Description
L’eau 808 de Meyreuil dans sa version la plus vive.
Ce que le gaz apporte. Une eau fortement pétillante ne se boit pas comme une eau plate : elle occupe la bouche, elle nettoie, et elle change la façon dont on perçoit ce qu’on mange juste après. C’est pour cette raison qu’on la trouve à l’apéritif et sur les tables où l’on enchaîne des saveurs fortes.
Ses trois moments. À l’apéritif, seule ou avec une rondelle de citron, elle remplace une boisson sucrée sans donner l’impression de se priver. À table, elle tient tête aux plats relevés — une ratatouille, un plat de grillades, tout ce qui vient de cette région. Et en fin de repas, elle est celle qu’on redemande.
Le verre compte plus ici qu’ailleurs. Servez-la dans un verre étroit et haut plutôt que dans un verre large : la surface de contact avec l’air est plus petite, et l’effervescence tient plus longtemps. C’est le même principe qu’une flûte à champagne, pour la même raison.
La température. Plus fraîche que les deux autres — 8 à 10 degrés. Le froid retient le gaz ; une eau gazeuse tiède perd ses bulles en quelques minutes et devient plate au sens propre.

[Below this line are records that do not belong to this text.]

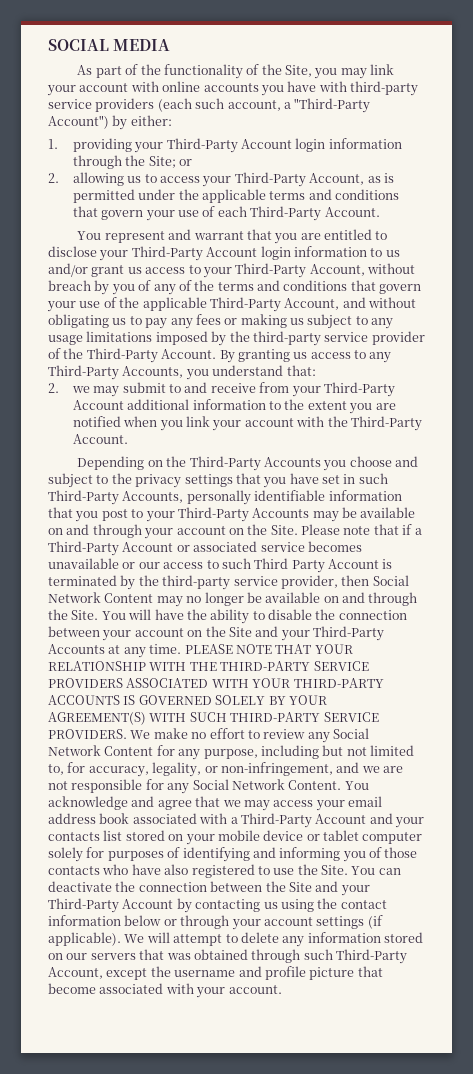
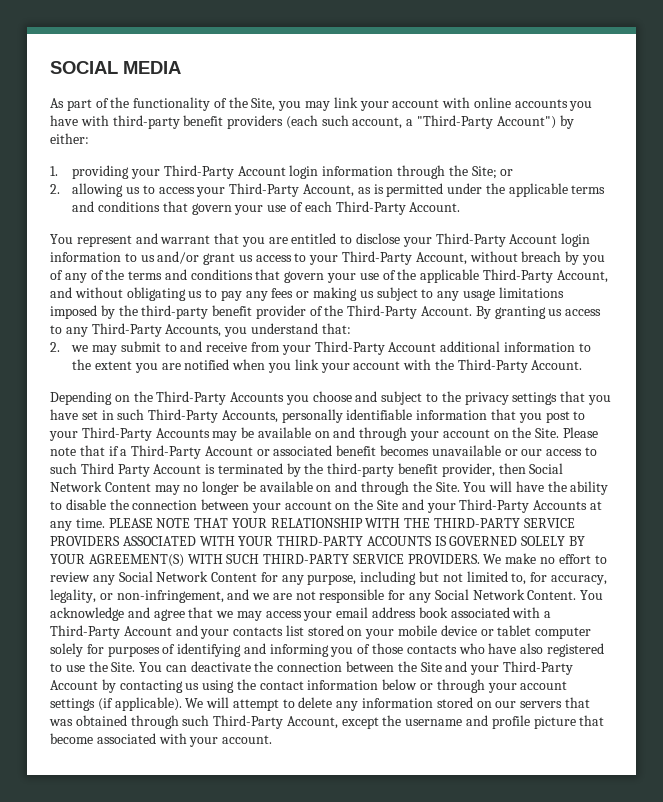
- As part of the functionality of the Site, you may link your account with online accounts you have with third-party service providers (each such account, a "Third-Party Account") by either:
+ As part of the functionality of the Site, you may link your account with online accounts you have with third-party benefit providers (each such account, a "Third-Party Account") by either:
- You represent and warrant that you are entitled to disclose your Third-Party Account login information to us and/or grant us access to your Third-Party Account, without breach by you of any of the terms and conditions that govern your use of the applicable Third-Party Account, and without obligating us to pay any fees or making us subject to any usage limitations imposed by the third-party service provider of the Third-Party Account.
+ You represent and warrant that you are entitled to disclose your Third-Party Account login information to us and/or grant us access to your Third-Party Account, without breach by you of any of the terms and conditions that govern your use of the applicable Third-Party Account, and without obligating us to pay any fees or making us subject to any usage limitations imposed by the third-party benefit provider of the Third-Party Account.
- Please note that if a Third-Party Account or associated service becomes unavailable or our access to such Third Party Account is terminated by the third-party service provider, then Social Network Content may no longer be available on and through the Site.
+ Please note that if a Third-Party Account or associated benefit becomes unavailable or our access to such Third Party Account is terminated by the third-party benefit provider, then Social Network Content may no longer be available on and through the Site.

Ce que contient le carton. Six flacons de verre de 75 cl. La contenance a ici une justification propre : une eau fortement gazeuse se finit le jour où on l’ouvre, sans quoi elle n’est plus ce qu’on a payé. Un format plus grand serait un mauvais service.
Une remarque sur l’ouverture. Une eau fortement gazeuse est sous pression et pétille dès le premier tour de bouchon. Ouvrez-la en deux temps : un quart de tour, deux secondes d’attente, puis le reste. Vous perdrez beaucoup moins de gaz qu’en ouvrant d’un coup, et rien ne débordera si la bouteille a été déplacée juste avant.
Et pour la garder entamée. Refermez dès que vous avez servi, et rangez la bouteille debout au frais. Couchée, la surface de contact entre l’eau et le gaz est plus grande, et l’effervescence s’échappe plus vite. C’est un réflexe de caviste que personne n’applique aux eaux.
La composition, telle que la donne le producteur.
| mg/L | mg/L | ||
|---|---|---|---|
| Bicarbonates | 270 | Sodium | 16,9 |
| Calcium | 48,2 | Sulfates | 13,9 |
| Magnésium | 41,4 | Silice | 11,4 |
| Chlorures | 9,3 | Potassium | 3 |
| Fluorures | 0,1 | Nitrates | 0 |
Résidu sec à 180 °C : 244,8 mg/L — pH : 7,6.
Aucun nitrate, aucun pesticide, aucun PFAS. Le producteur l’explique par la nature du gisement : un aquifère artésien scellé, dont l’eau n’a aucun contact avec la surface.
Combien de gaz, exactement. Le producteur annonce 4 à 6 grammes par litre — contre 2 à 4 pour la version à fines bulles. C’est ce qui sépare une eau qui accompagne d’une eau qui s’impose, et c’est pourquoi les deux ne se remplacent pas.
Au-delà de 5 grammes, une eau devient franchement mordante ; en dessous de 4, elle s’assagit. Celle-ci occupe le haut de la fourchette, et c’est un choix.
Ce que le tableau ne dit pas et qui compte ici. Le gaz ne change pas la composition : les minéraux sont exactement les mêmes que dans la version plate. Vous buvez la même eau, sous une autre forme — ce qui n’est pas vrai de toutes les gammes, où la version gazeuse vient parfois d’une autre source.